▸ WHAT TO DO: Only the lines from the one with "margin-left: auto; color:#737373;" to the end of the material should be reproduced, exactly and in full, both ends included.

▸ INFORMATION GIVEN:
----
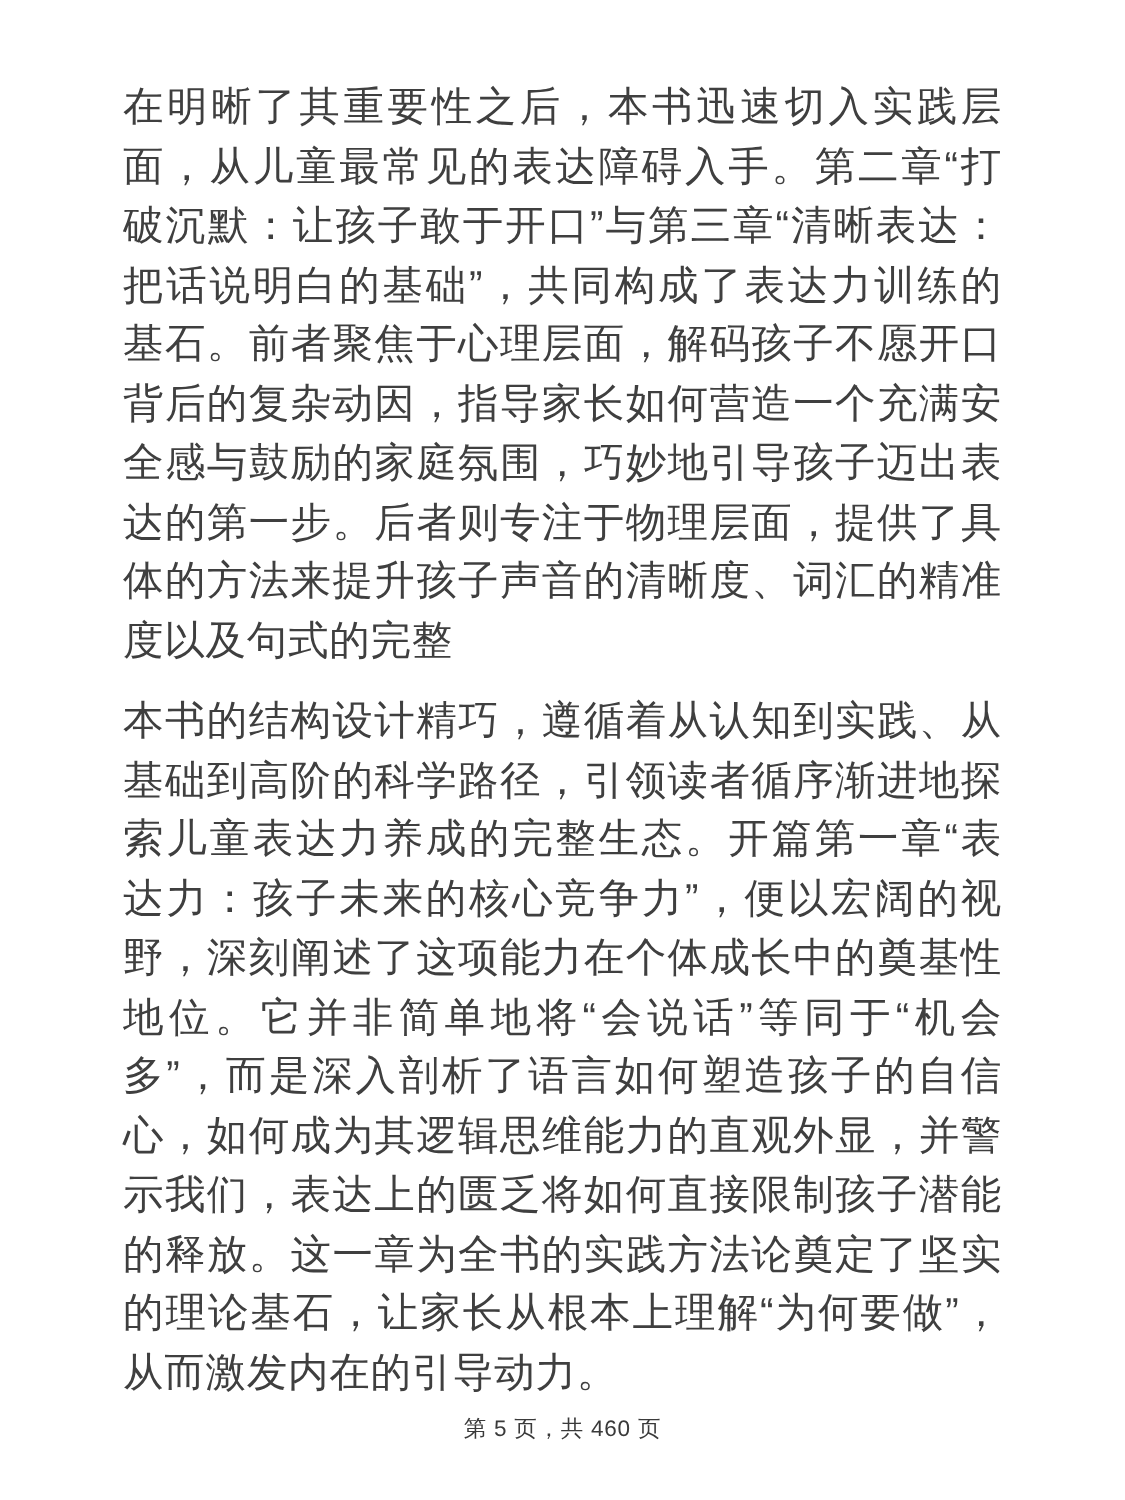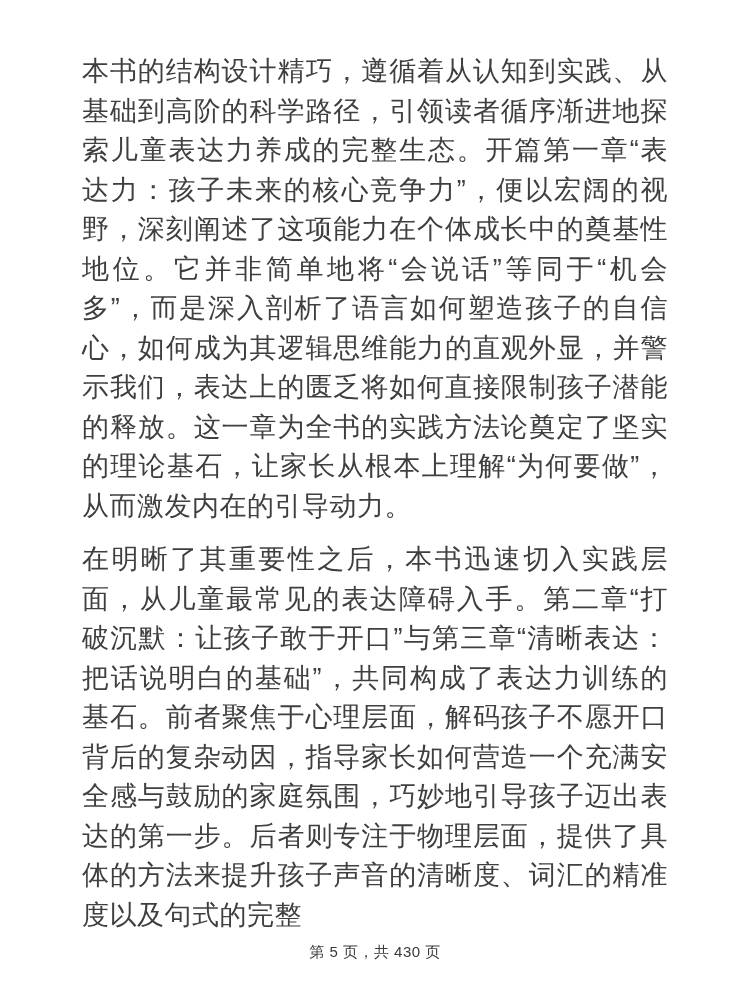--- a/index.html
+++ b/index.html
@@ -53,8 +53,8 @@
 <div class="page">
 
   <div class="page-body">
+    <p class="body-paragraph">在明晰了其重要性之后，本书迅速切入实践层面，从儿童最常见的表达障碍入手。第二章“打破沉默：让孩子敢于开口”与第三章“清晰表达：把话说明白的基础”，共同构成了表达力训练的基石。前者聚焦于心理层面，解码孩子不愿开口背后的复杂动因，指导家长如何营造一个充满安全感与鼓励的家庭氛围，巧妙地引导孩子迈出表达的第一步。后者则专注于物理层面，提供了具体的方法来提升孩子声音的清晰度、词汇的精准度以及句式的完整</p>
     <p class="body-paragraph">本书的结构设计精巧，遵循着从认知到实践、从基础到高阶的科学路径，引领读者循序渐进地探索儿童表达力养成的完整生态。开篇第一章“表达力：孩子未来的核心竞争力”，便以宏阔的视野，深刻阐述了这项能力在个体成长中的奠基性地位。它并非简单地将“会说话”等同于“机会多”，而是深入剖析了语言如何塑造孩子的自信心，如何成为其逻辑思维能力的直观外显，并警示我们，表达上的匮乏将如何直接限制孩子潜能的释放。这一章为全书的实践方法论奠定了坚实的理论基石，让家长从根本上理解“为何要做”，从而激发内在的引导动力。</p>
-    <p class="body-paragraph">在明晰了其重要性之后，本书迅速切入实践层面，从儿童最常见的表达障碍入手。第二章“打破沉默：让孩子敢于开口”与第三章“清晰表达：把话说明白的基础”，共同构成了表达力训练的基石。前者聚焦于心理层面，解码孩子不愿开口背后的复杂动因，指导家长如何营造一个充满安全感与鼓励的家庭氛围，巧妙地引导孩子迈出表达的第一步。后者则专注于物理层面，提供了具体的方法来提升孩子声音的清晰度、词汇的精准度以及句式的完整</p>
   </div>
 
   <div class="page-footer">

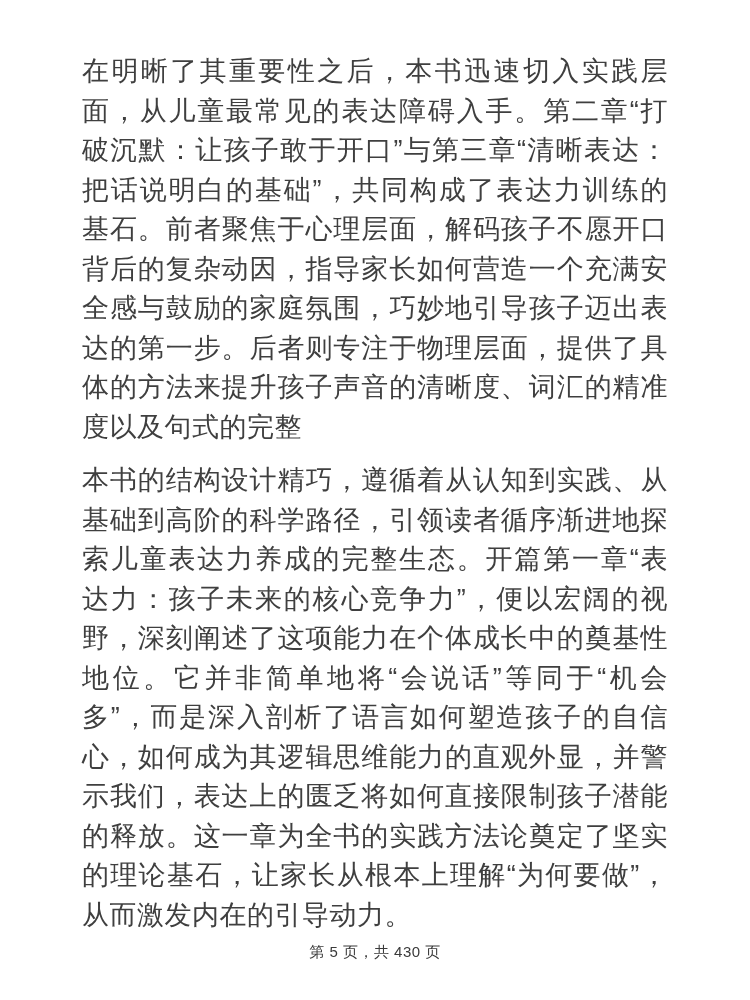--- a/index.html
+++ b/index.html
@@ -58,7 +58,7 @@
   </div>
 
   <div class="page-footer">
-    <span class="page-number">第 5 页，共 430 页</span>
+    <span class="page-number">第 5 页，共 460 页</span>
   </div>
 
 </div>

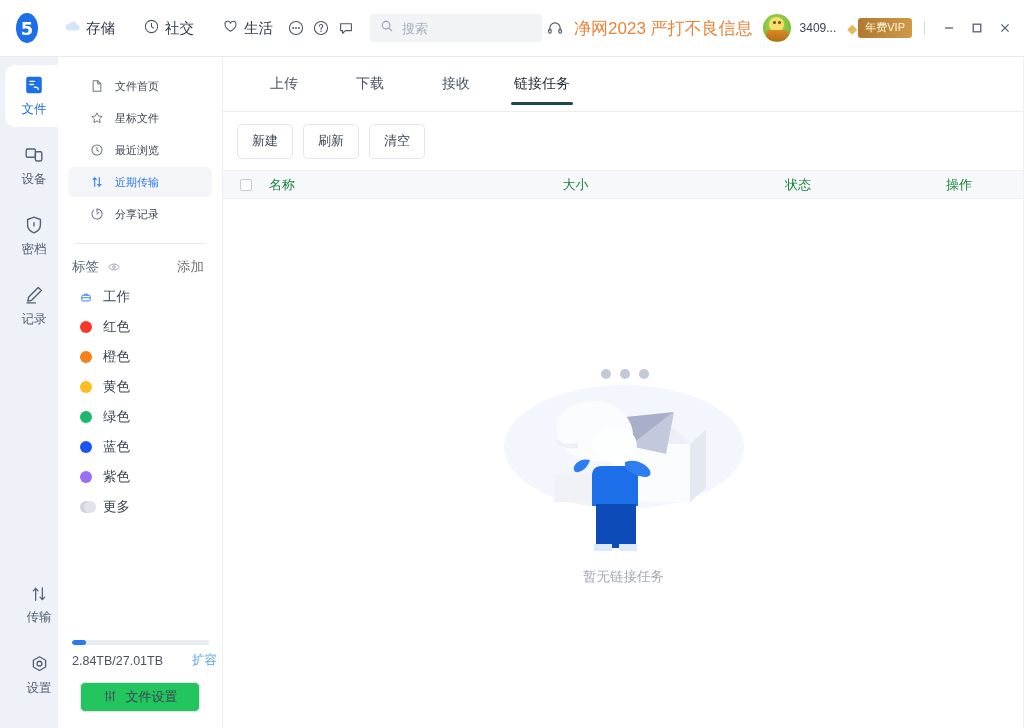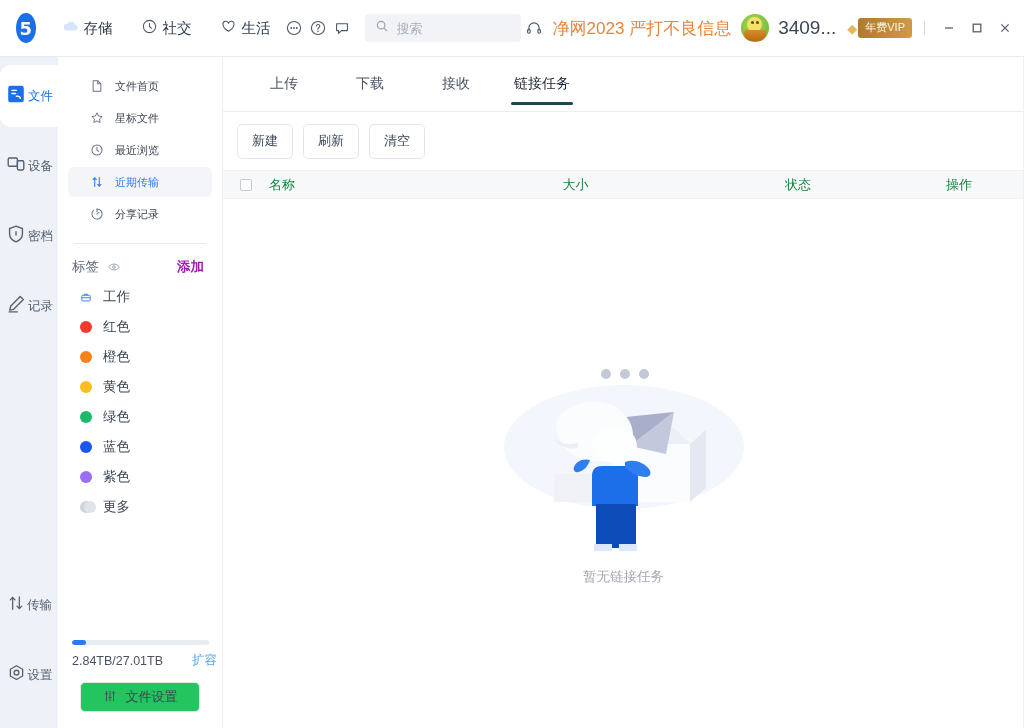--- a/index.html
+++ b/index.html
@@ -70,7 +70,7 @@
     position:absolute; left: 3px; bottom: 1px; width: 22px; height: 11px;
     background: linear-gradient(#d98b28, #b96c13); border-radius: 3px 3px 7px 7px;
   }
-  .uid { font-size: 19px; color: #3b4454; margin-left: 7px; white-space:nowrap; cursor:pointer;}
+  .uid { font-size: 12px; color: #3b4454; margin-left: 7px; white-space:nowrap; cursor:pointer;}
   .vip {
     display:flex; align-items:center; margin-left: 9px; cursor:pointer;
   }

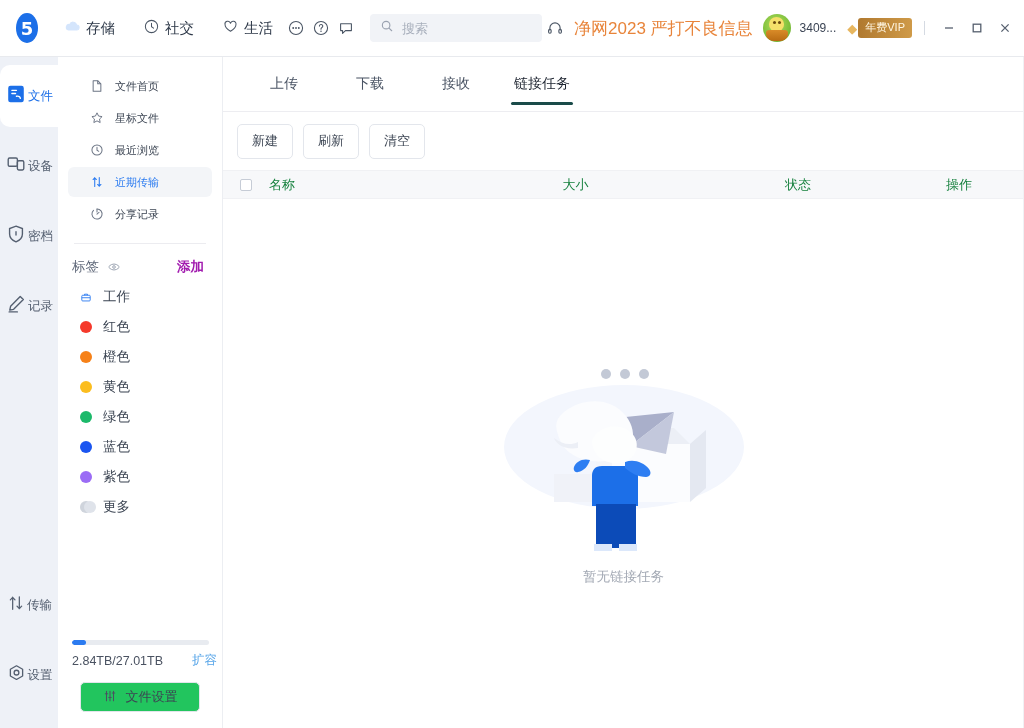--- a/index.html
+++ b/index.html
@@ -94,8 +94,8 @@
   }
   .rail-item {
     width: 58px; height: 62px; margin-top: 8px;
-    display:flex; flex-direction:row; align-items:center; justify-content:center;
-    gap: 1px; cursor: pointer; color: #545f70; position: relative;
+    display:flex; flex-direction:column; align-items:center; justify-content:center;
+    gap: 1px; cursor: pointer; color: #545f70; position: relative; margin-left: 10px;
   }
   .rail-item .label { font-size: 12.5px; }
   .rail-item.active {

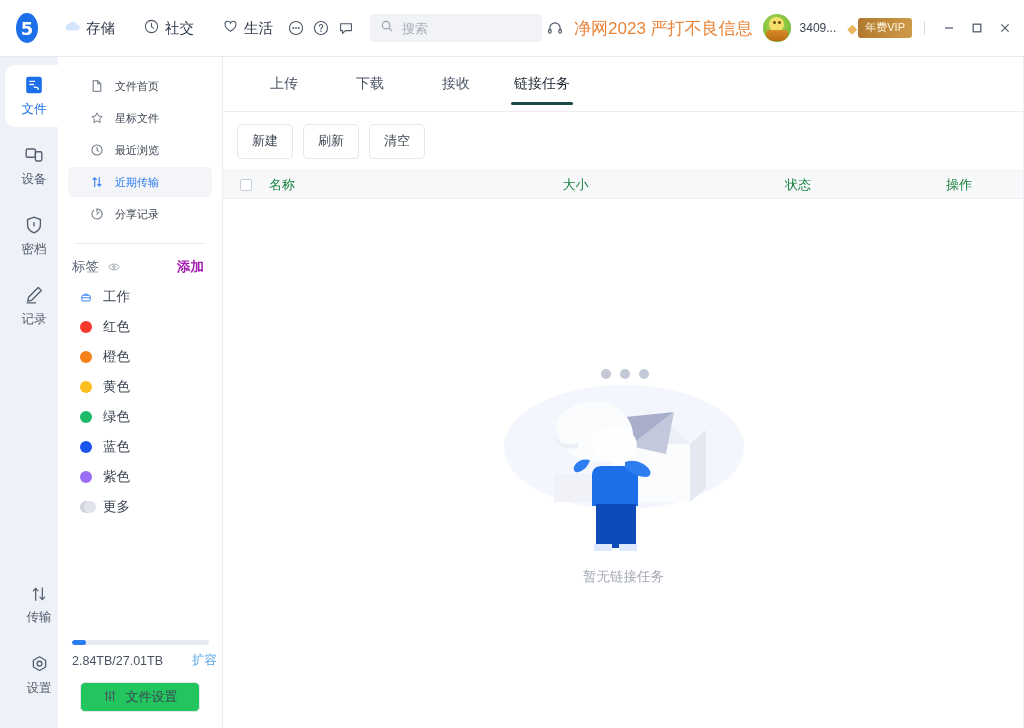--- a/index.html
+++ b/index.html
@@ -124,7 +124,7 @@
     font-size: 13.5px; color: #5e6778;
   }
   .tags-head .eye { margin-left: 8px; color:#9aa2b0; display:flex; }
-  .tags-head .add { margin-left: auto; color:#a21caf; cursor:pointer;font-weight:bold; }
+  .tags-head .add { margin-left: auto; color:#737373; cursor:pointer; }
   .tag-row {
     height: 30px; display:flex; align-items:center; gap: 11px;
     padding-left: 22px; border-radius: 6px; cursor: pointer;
----
▸ RESPONSE:
+  .tags-head .add { margin-left: auto; color:#737373; cursor:pointer; }
   .tag-row {
     height: 30px; display:flex; align-items:center; gap: 11px;
     padding-left: 22px; border-radius: 6px; cursor: pointer;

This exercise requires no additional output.